= EXERCISE DIRECTIONS =
With "Android" as the search word, show every line of the material that has it.

= TASK DATA =
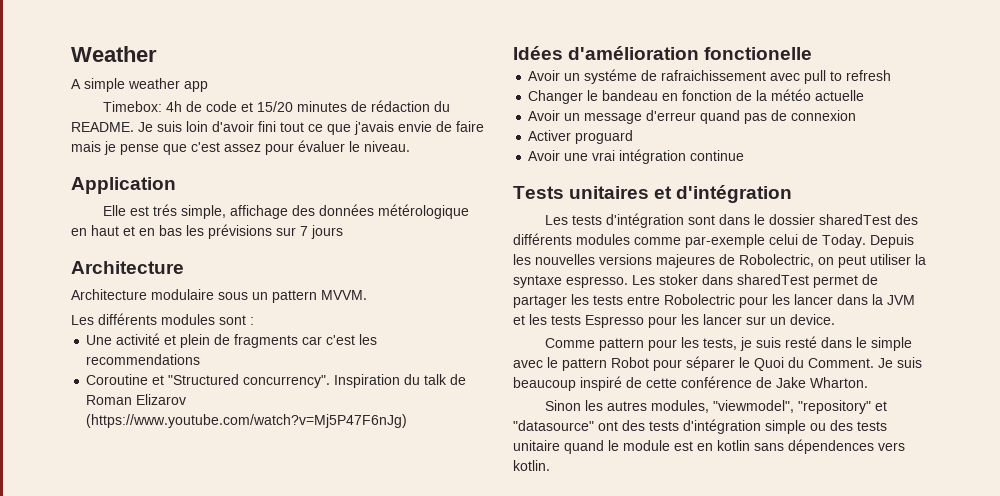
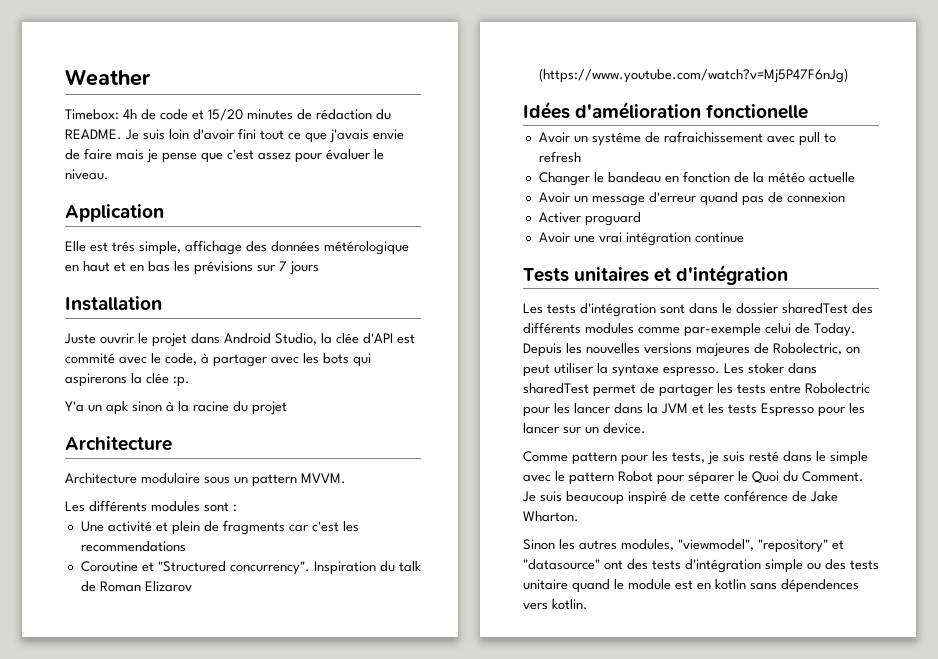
[71,78,208,92] // A simple weather app -> (151, 77) none
(343, 232) none -> [65,296,162,311] [64,333,415,347] [65,353,371,367] [65,373,190,387] [65,401,287,415] // Installation // Juste ouvrir le projet dans Android Studio, la clée d'API est commité avec le code, à partager avec les bots qui aspirerons la clée :p. // Y'a un apk sinon à la racine du projet

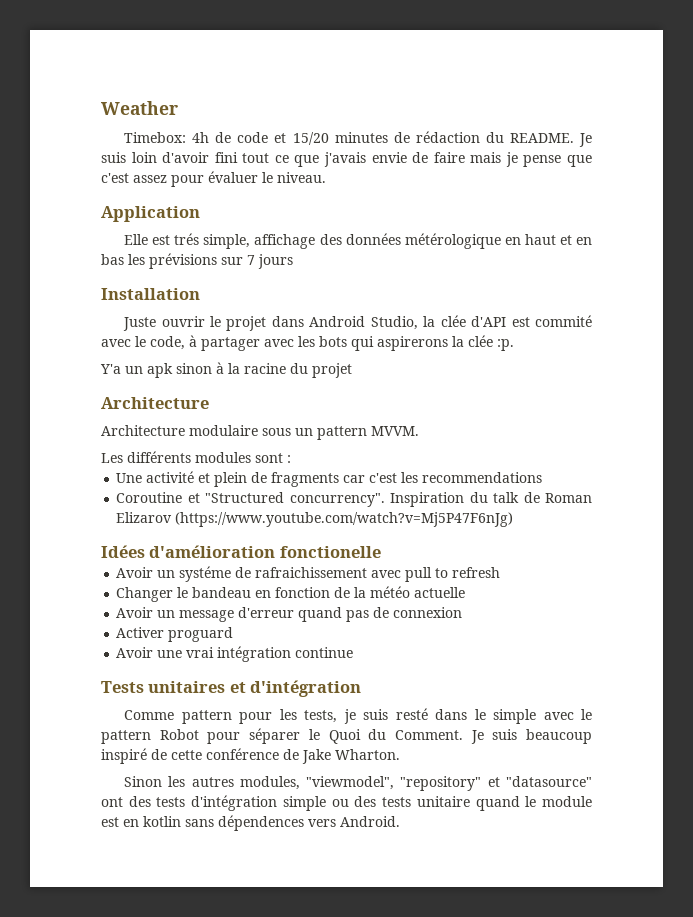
[523,303,873,317] [523,322,856,337] [523,343,860,357] [523,363,817,377] [523,383,870,397] [523,403,865,417] [523,423,646,434] // Les tests d'intégration sont dans le dossier sharedTest des différents modules comme par-exemple celui de Today. Depuis les nouvelles versions majeures de Robolectric, on peut utiliser la syntaxe espresso. Les stoker dans sharedTest permet de partager les tests entre Robolectric pour les lancer dans la JVM et les tests Espresso pour les lancer sur un device. -> (362, 688) none
[552,599,588,610] kotlin. -> [340,816,400,827] Android.

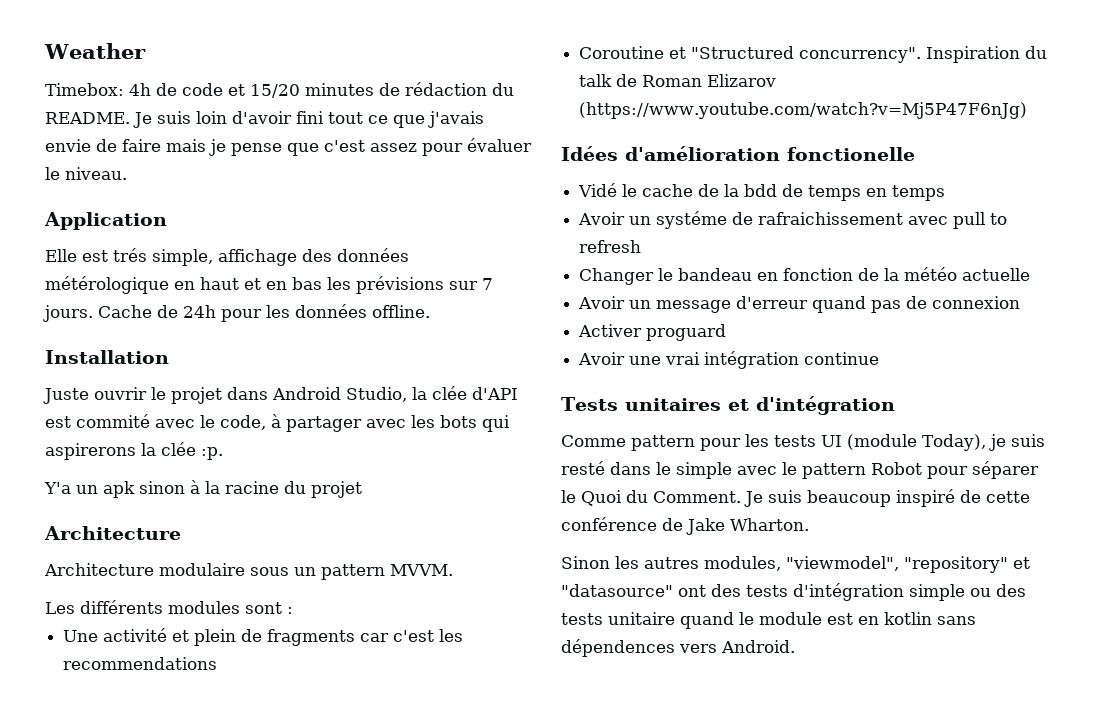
[258,254,293,269] jours -> [43,304,430,322] jours. Cache de 24h pour les données offline.
(381, 552) none -> [578,183,946,201] // Vidé le cache de la bdd de temps en temps
[304,710,338,723] tests, -> [774,434,986,451] tests UI (module Today),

= EXPECTED ANSWER =
(343, 232) none -> [65,296,162,311] [64,333,415,347] [65,353,371,367] [65,373,190,387] [65,401,287,415] // Installation // Juste ouvrir le projet dans Android Studio, la clée d'API est commité avec le code, à partager avec les bots qui aspirerons la clée :p. // Y'a un apk sinon à la racine du projet
[552,599,588,610] kotlin. -> [340,816,400,827] Android.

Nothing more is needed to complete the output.